Am Mittwoch musste sich der italienische Staatsangehörige vor dem Jugendschöffengericht des Amtsgerichts Tettnang verantworten. Die Staatsanwältin warf ihm Computerbetrug, Körperverletzung mit Freiheitsberaubung, schweren Raub, Nötigung und Hausfriedensbruch vor.
Der damals 20-Jährige soll seine Ex-Freundin Ende vergangenen Jahres unter einem Vorwand von ihrem Arbeitsplatz weggelockt, sie am Oberarm zu ihrem Auto gezogen, auf den Beifahrersitz geschoben und sich selbst ans Steuer gesetzt haben, bevor er losfuhr. Angeblich zur Polizei in Friedrichshafen, um vorausgegangene Straftaten zu beichten.
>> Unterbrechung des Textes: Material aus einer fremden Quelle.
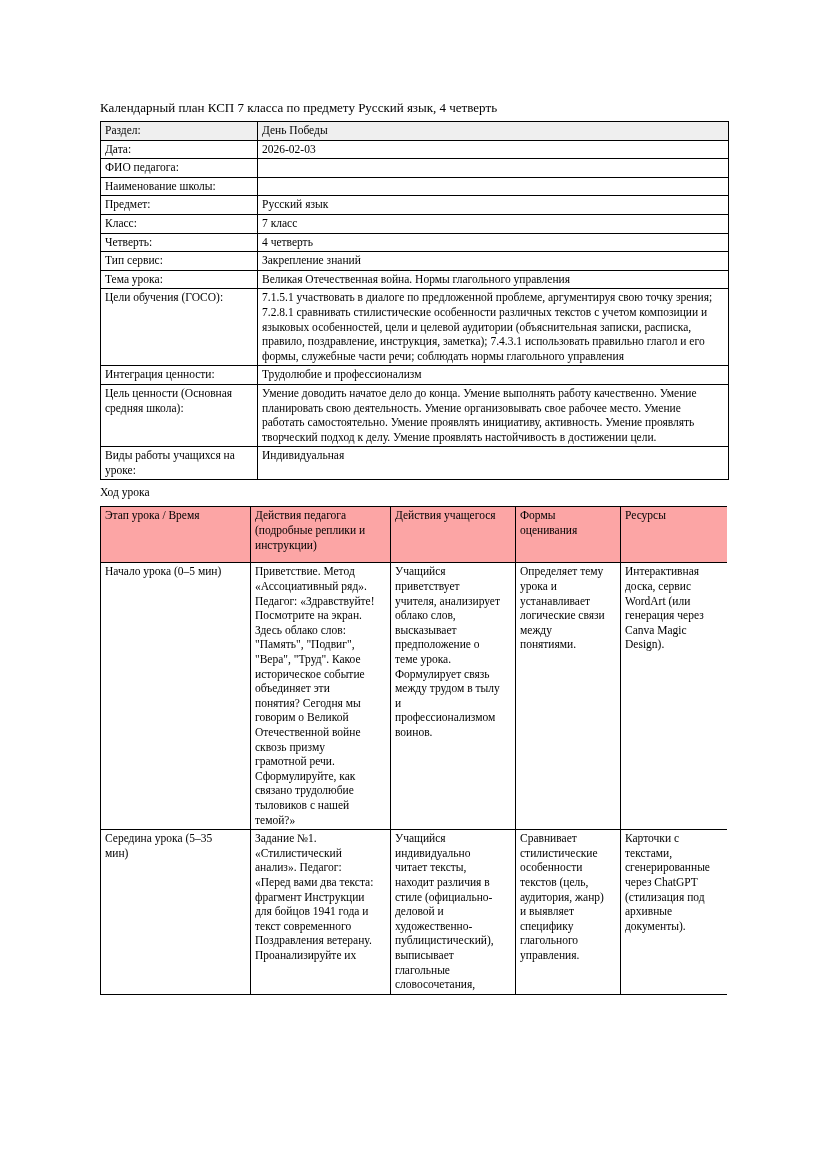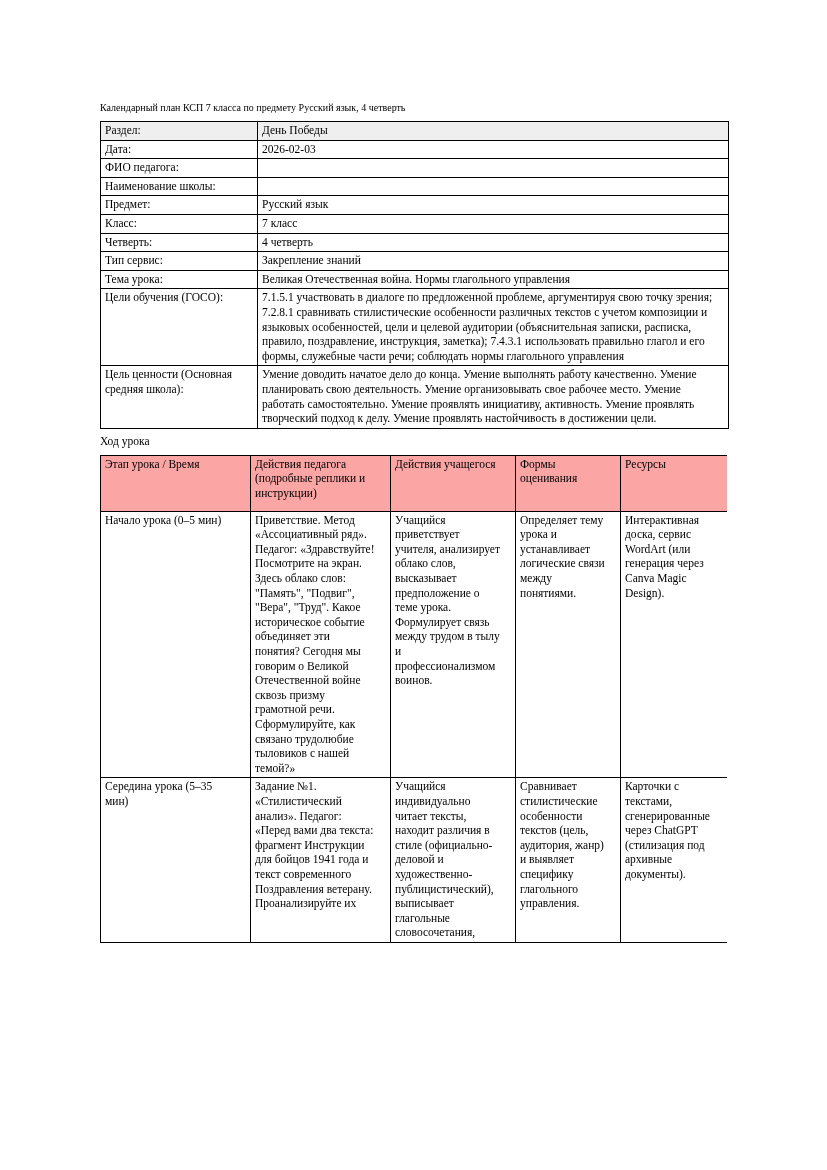--- a/index.html
+++ b/index.html
@@ -17,21 +17,21 @@
   }
   .page {
     position: relative;
     width: 827px;
     height: 1170px;
     box-sizing: border-box;
     padding: 100px 100px 0 100px;
     background: #ffffff;
   }
   .doc-title {
-    font-size: 10px;
+    font-size: 13px;
     line-height: 15px;
     margin: 0 0 6px 0;
     white-space: nowrap;
   }
   .section-label {
     font-size: 11.5px;
     line-height: 15px;
     margin: 5px 0 6px 0;
   }
   table {
@@ -116,22 +116,30 @@
         </tr>
         <tr>
           <td>Тема урока:</td>
           <td>Великая Отечественная война. Нормы глагольного управления</td>
         </tr>
         <tr>
           <td>Цели обучения (ГОСО):</td>
           <td>7.1.5.1 участвовать в диалоге по предложенной проблеме, аргументируя свою точку зрения; 7.2.8.1 сравнивать стилистические особенности различных текстов с учетом композиции и языковых особенностей, цели и целевой аудитории (объяснительная записки, расписка, правило, поздравление, инструкция, заметка); 7.4.3.1 использовать правильно глагол и его формы, служебные части речи; соблюдать нормы глагольного управления</td>
         </tr>
         <tr>
+          <td>Интеграция ценности:</td>
+          <td>Трудолюбие и профессионализм</td>
+        </tr>
+        <tr>
           <td>Цель ценности (Основная средняя школа):</td>
           <td>Умение доводить начатое дело до конца. Умение выполнять работу качественно. Умение планировать свою деятельность. Умение организовывать свое рабочее место. Умение работать самостоятельно. Умение проявлять инициативу, активность. Умение проявлять творческий подход к делу. Умение проявлять настойчивость в достижении цели.</td>
+        </tr>
+        <tr>
+          <td>Виды работы учащихся на уроке:</td>
+          <td>Индивидуальная</td>
         </tr>
       </tbody>
   </table>
 
   <p class="section-label">Ход урока</p>
 
   <div class="flow-wrap">
     <table class="flow-table">
       <colgroup>
         <col class="f1">

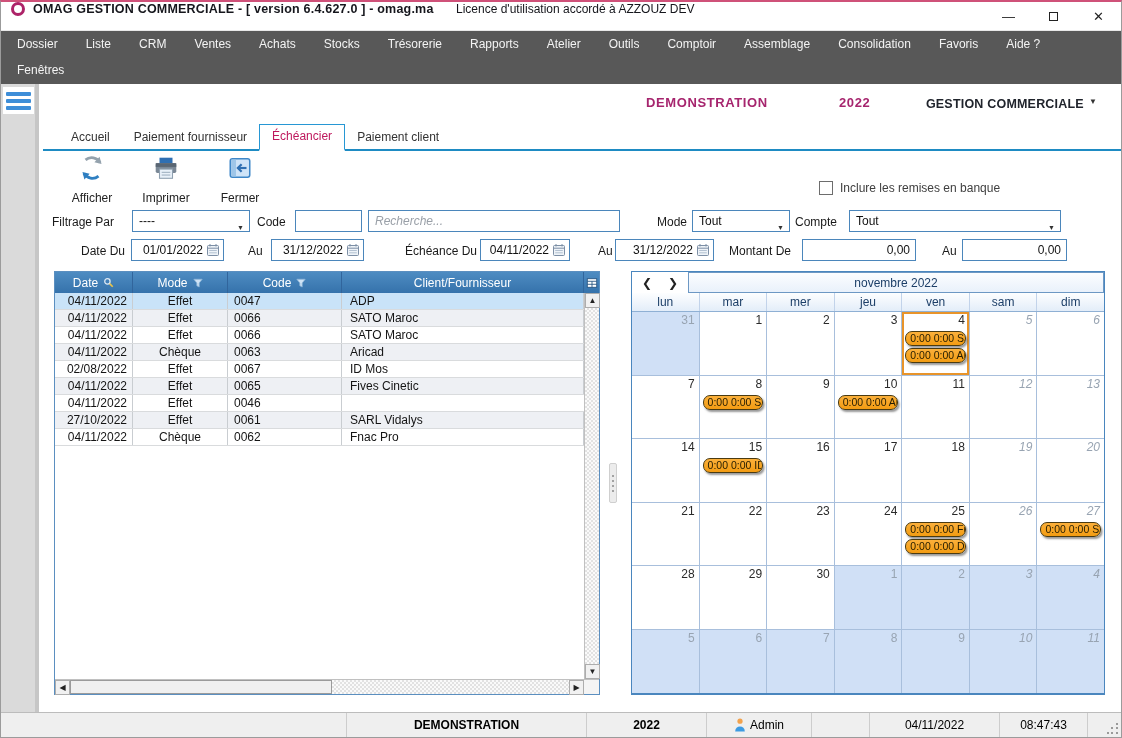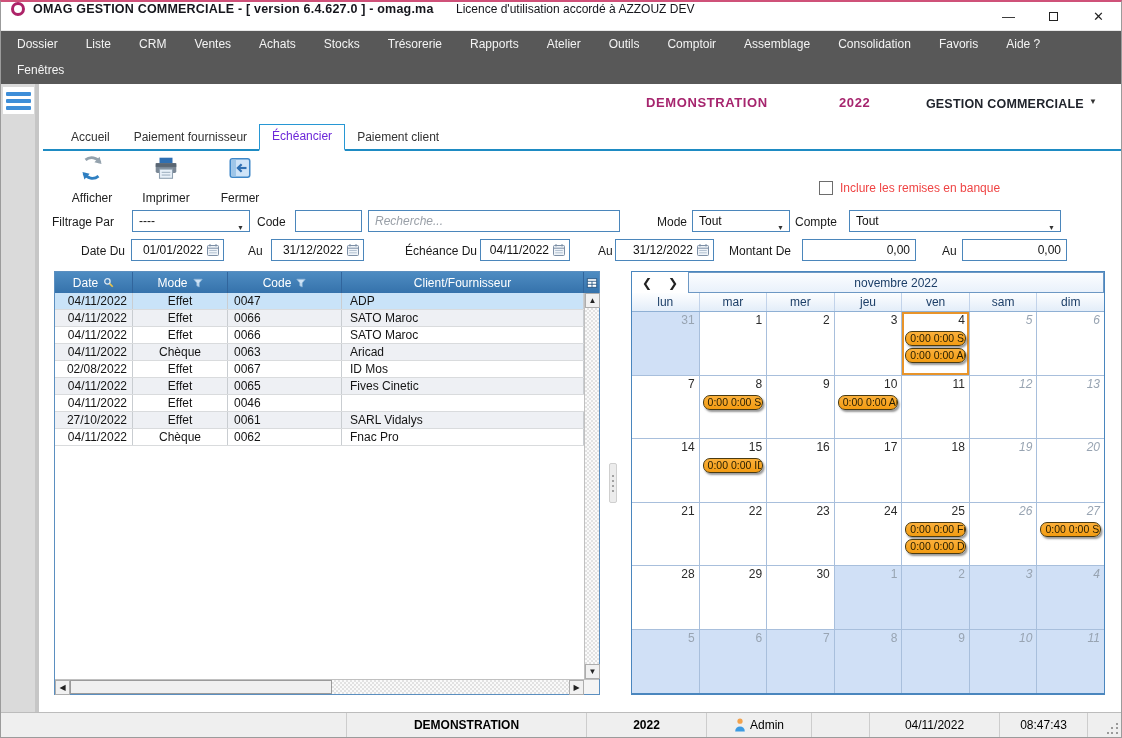--- a/index.html
+++ b/index.html
@@ -39,32 +39,32 @@
   .year-label { position:absolute; left:796px; top:11px; font-size:13px; font-weight:700;
                 letter-spacing:.6px; color:#a6256e; }
   .module-select { position:absolute; right:26px; top:13px; font-size:12.5px; font-weight:700;
                    color:#20242c; letter-spacing:.2px; }
   .module-select .dd { font-size:8px; vertical-align:4px; margin-left:5px; color:#333; }
 
   
   .tabrow { position:relative; display:flex; align-items:flex-end; height:27px; padding-left:16px;
             border-bottom:2px solid #1e8bc3; }
   .tab { font-size:12px; color:#333; padding:4px 12px 5px; margin-bottom:0; cursor:default; }
-  .tab.active { color:#6d28d9; background:#fff; border:1px solid #2797d4; border-bottom:2px solid #fff;
+  .tab.active { color:#be185d; background:#fff; border:1px solid #2797d4; border-bottom:2px solid #fff;
                 margin-bottom:-2px; padding-bottom:6px; }
 
   
   .toolbar { position:relative; height:57px; }
   .toolbtns { display:flex; gap:8px; padding:4px 0 0 16px; }
   .toolbtn { width:66px; display:flex; flex-direction:column; align-items:center; gap:10px; cursor:default; }
   .toolbtn svg { width:26px; height:26px; }
   .toolbtn .blabel { font-size:12px; color:#222; }
   .remise { position:absolute; left:776px; top:30px; display:flex; align-items:center; gap:7px; }
   .checkbox { width:14px; height:14px; background:#fff; border:1px solid #6d6d6d; }
-  .remise .clabel { font-size:12px; color:#ef4444; }
+  .remise .clabel { font-size:12px; color:#404040; }
 
   
   .filterrow, .daterow { position:relative; height:30px; }
   .daterow { height:28px; }
   .flabel { position:absolute; top:7px; font-size:12px; color:#1a1a1a; white-space:nowrap; }
   .daterow .flabel { top:6px; }
   .fselect, .finput { position:absolute; top:2px; height:22px; background:#fff;
                       border:1px solid #4b86bb; font-size:12px; color:#111; line-height:20px; }
   .daterow .fselect, .daterow .finput { top:1px; }
   .fselect { padding:0 18px 0 6px; }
Tatsächlich soll er ihr Auto in Richtung Ravensburg gelenkt haben, ihre Forderung ignorierend, anzuhalten, um sie aussteigen zu lassen. Als sie an einer roten Ampel versuchte, das Auto zu verlassen, soll er sie festgehalten haben. „Es macht alles keinen Sinn“, soll er zu ihr gesagt haben. In aggressiver Stimmung soll er das Fahrzeug auf die Gegenfahrbahn gelenkt haben, wo ein Lkw entgegenkam. Kurz vor einem Zusammenstoß sei er wieder rechts eingeschert.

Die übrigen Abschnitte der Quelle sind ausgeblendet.